Mothers, DO NOT USUALLY CALL YOUR ADULT CHILDREN LATE ON SATURDAY NIGHTS! Nothing good, and a lot of harm, can come from this behavior.

The reasons for this seem obvious. But some moms live in a permanent solar eclipse and can’t recognize something that’s as clear as daylight. This note is for them.

To these shadowy individuals, I pose the following questions:

  • When, in human history, has a healthy adult male ever preferred spending Saturday nights on the phone with his mother to spending that time with his wife, girlfriend, or friends looking for a girlfriend?
  • What general message are you sending to your adult son (not to mention the other women in his life) by regularly calling him on Saturday nights?

I cannot think of a scenario where it would be appropriate for a mother to regularly call her healthy adult son on Saturday nights. If she has a wife, then she must have priority. If he has a girlfriend, then he must take precedence. If you don’t have any, then her needs take precedence.
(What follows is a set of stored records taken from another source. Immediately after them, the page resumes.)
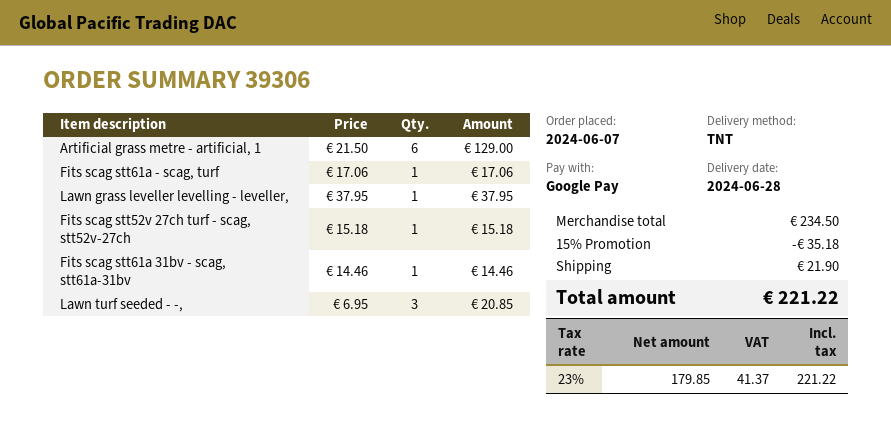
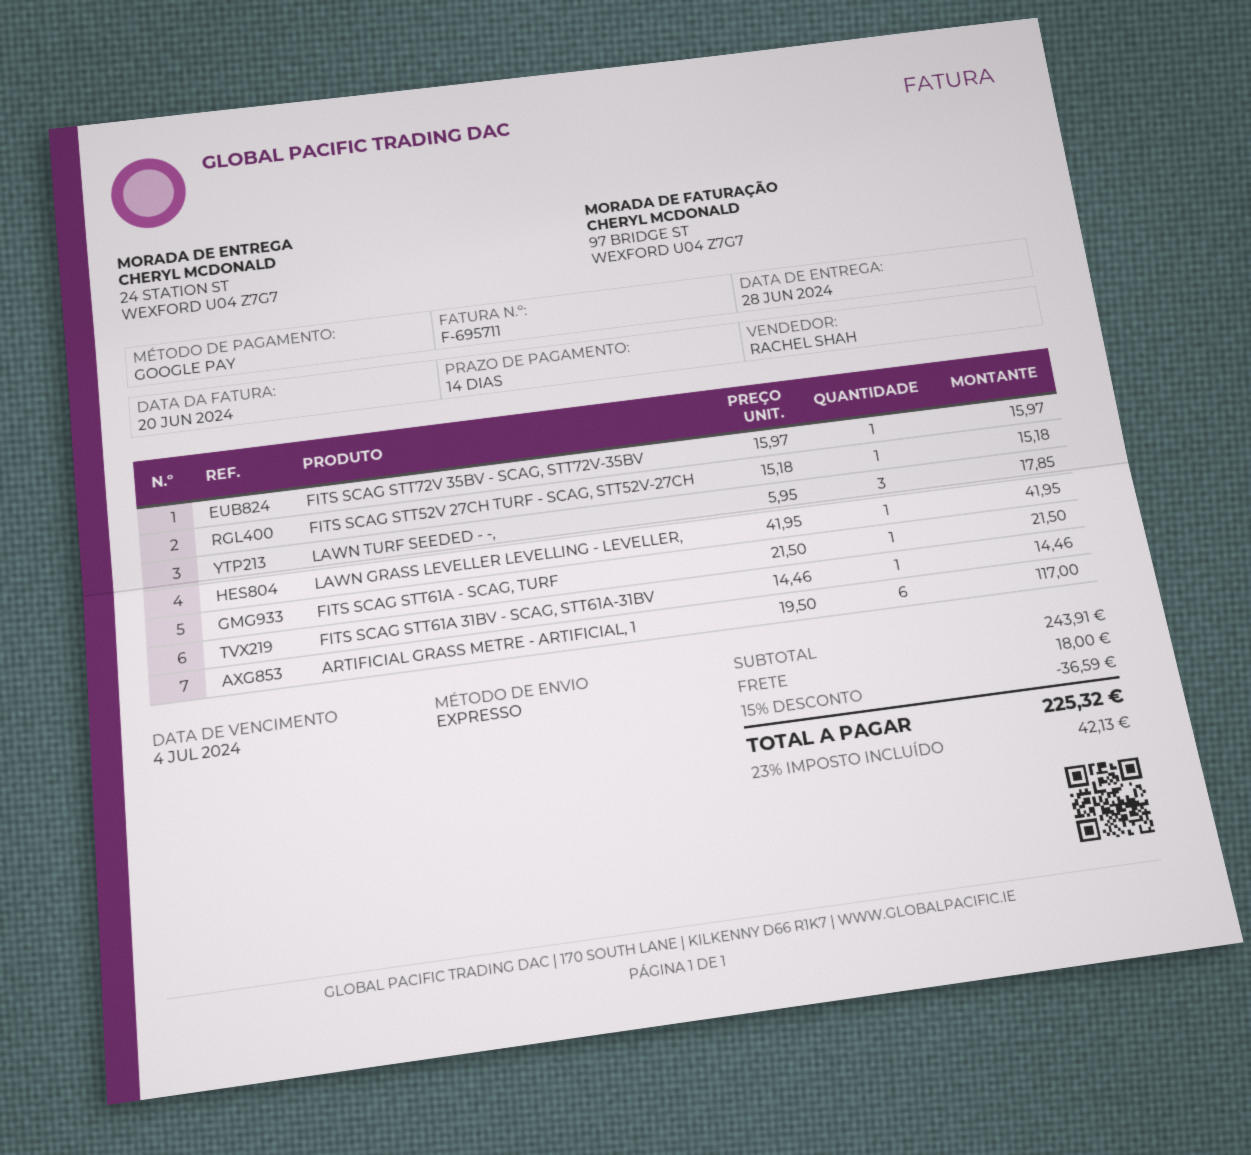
shipping method: TNT -> express
Artificial grass metre - artificial, 1: 6 x 21.50 = 129.00 -> 6 x 19.50 = 117.00
Fits scag stt61a - scag, turf: 1 x 17.06 = 17.06 -> 1 x 21.50 = 21.50
Lawn grass leveller levelling - leveller,: 1 x 37.95 = 37.95 -> 1 x 41.95 = 41.95
Lawn turf seeded - -,: 3 x 6.95 = 20.85 -> 3 x 5.95 = 17.85
FITS SCAG STT72V 35BV - SCAG, STT72V-35BV: none -> 1 x 15.97 = 15.97
subtotal: 234.50 -> 243.91
discount: 15% = 35.18 -> 15% = 36.59
shipping: 21.90 -> 18.00
tax: 23% = 41.37 -> 23% = 42.13
total: 221.22 -> 225.32

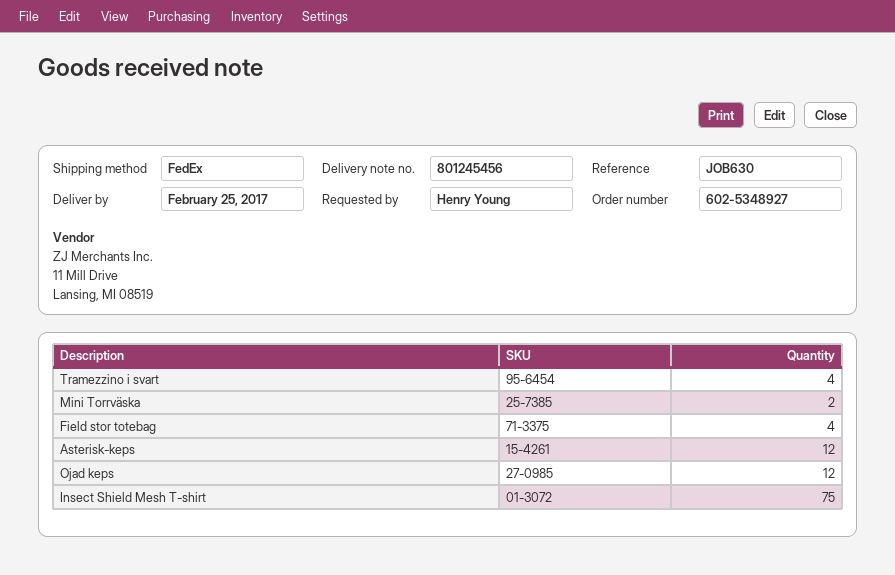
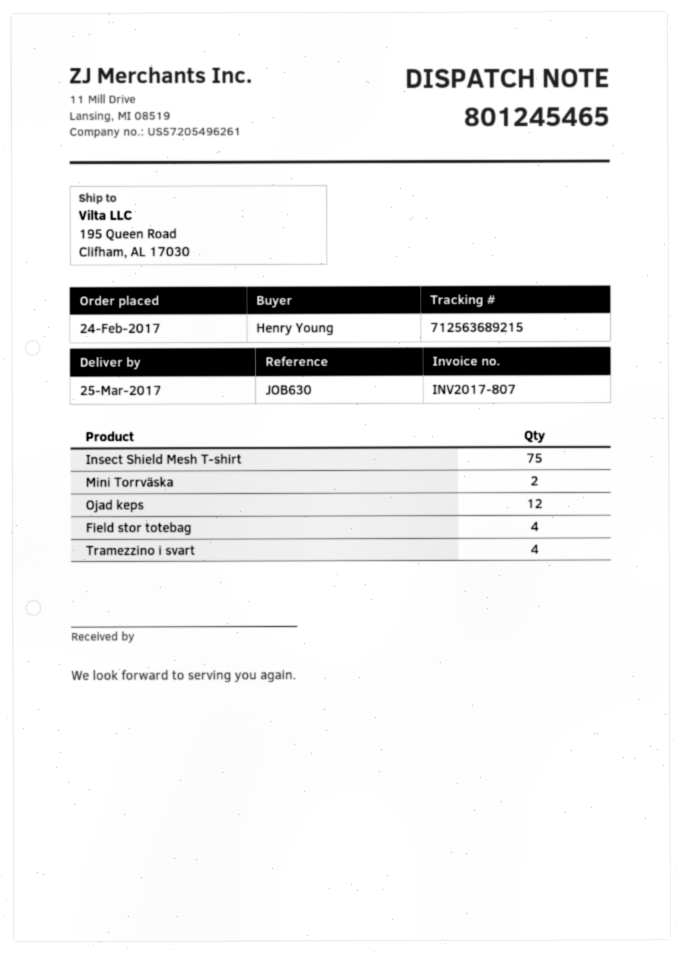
delivery note number: 801245456 -> 801245465
delivery date: 2017-02-25 -> 2017-03-25
Asterisk-keps: 12 -> none

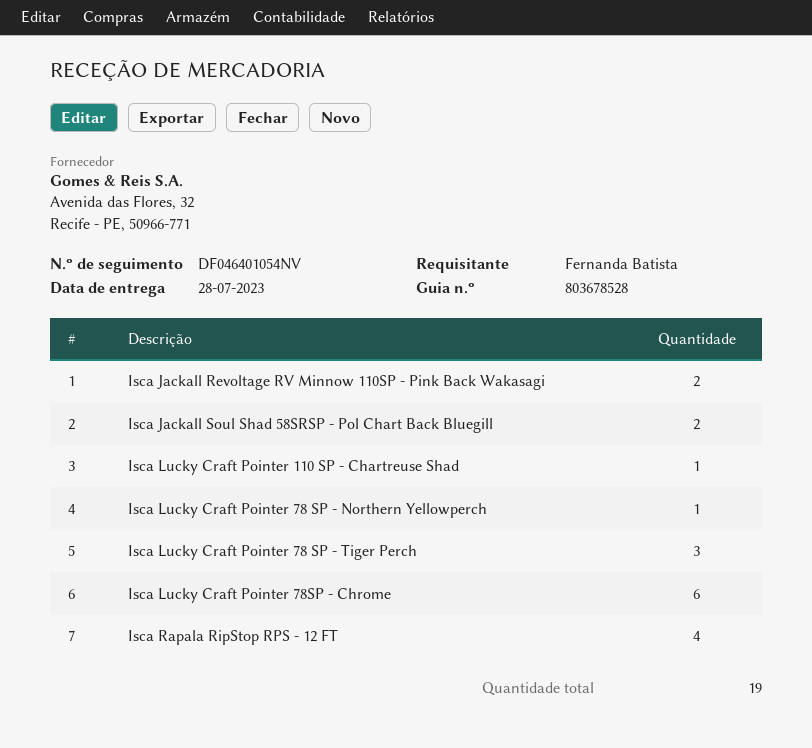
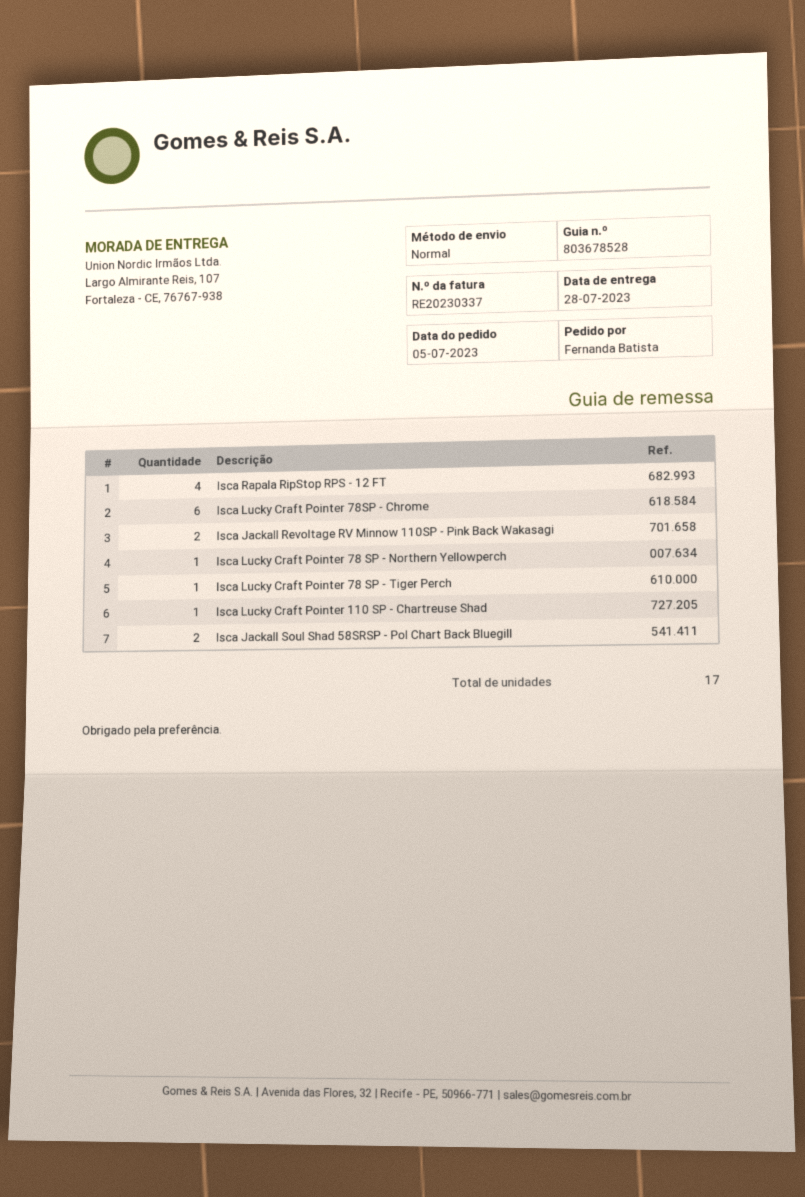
Isca Lucky Craft Pointer 78 SP - Tiger Perch: 3 -> 1
total quantity: 19 -> 17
Just as God created a day of rest, God also created a night of passion. And, in most societies, that night is Saturday. (Notice how God, in his infinite wisdom, created a day of rest immediately after a night of passion.) On that night, his son is pleasing his wife, his girlfriend, or himself. This is normal, healthy behavior for a man and part of what makes the world go round.

When your child is engaged in these activities, and the phone rings and it’s his mom, his first thought is, “Who died?” When he realizes that you just called to say hello, he will be upset. You’ve just ruined her ability to please anyone for the rest of the night, including you.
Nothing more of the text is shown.